BEGIN
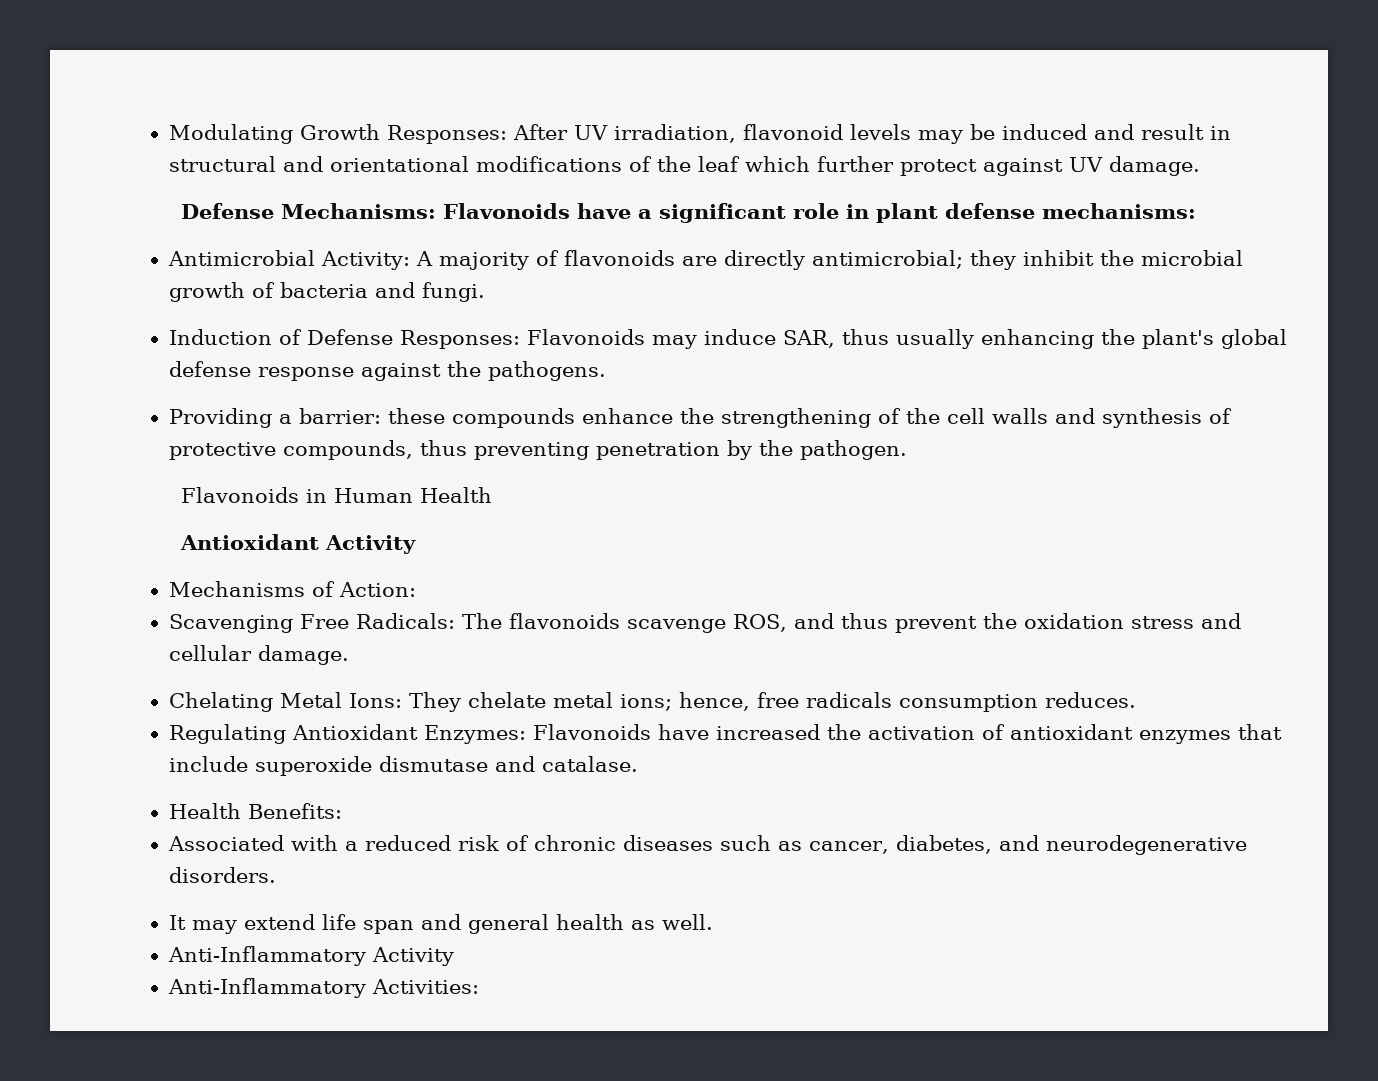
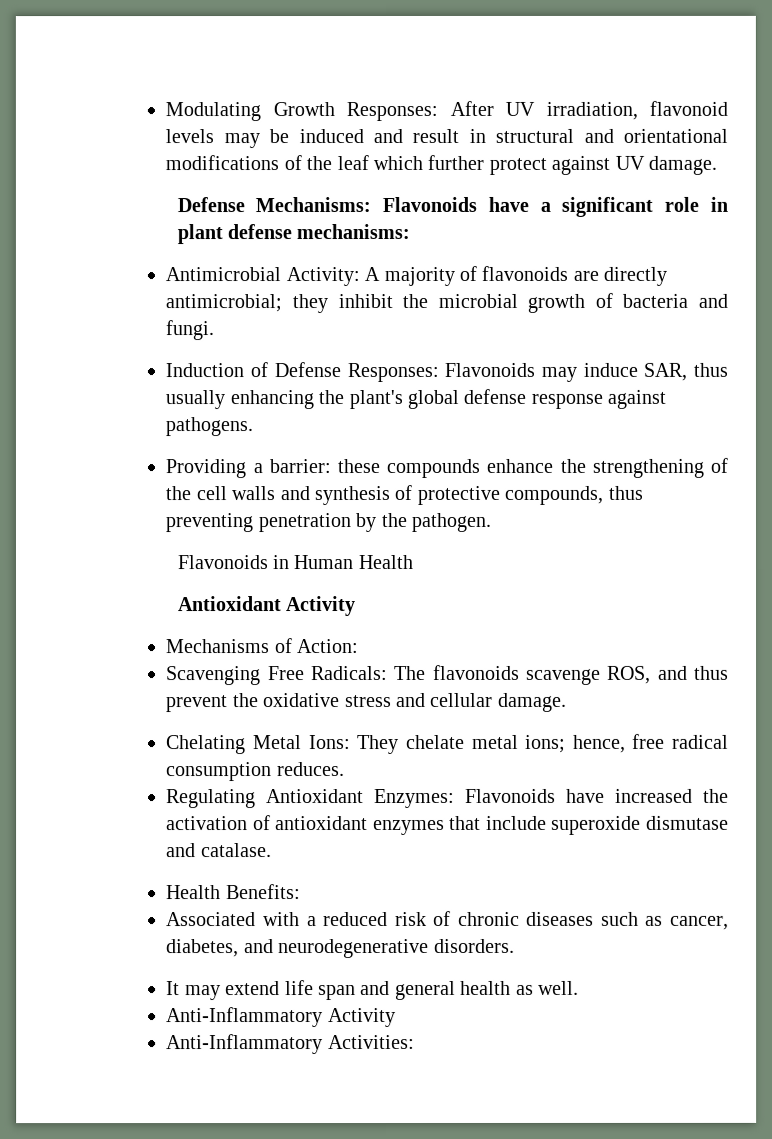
- Induction of Defense Responses: Flavonoids may induce SAR, thus usually enhancing the plant's global defense response against the pathogens.
+ Induction of Defense Responses: Flavonoids may induce SAR, thus usually enhancing the plant's global defense response against pathogens.
- Scavenging Free Radicals: The flavonoids scavenge ROS, and thus prevent the oxidation stress and cellular damage.
+ Scavenging Free Radicals: The flavonoids scavenge ROS, and thus prevent the oxidative stress and cellular damage.
- Chelating Metal Ions: They chelate metal ions; hence, free radicals consumption reduces.
+ Chelating Metal Ions: They chelate metal ions; hence, free radical consumption reduces.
END
How to complete this task
Give the listing again exactly, but omit each image.

Exercise result
- Induction of Defense Responses: Flavonoids may induce SAR, thus usually enhancing the plant's global defense response against the pathogens.
+ Induction of Defense Responses: Flavonoids may induce SAR, thus usually enhancing the plant's global defense response against pathogens.
- Scavenging Free Radicals: The flavonoids scavenge ROS, and thus prevent the oxidation stress and cellular damage.
+ Scavenging Free Radicals: The flavonoids scavenge ROS, and thus prevent the oxidative stress and cellular damage.
- Chelating Metal Ions: They chelate metal ions; hence, free radicals consumption reduces.
+ Chelating Metal Ions: They chelate metal ions; hence, free radical consumption reduces.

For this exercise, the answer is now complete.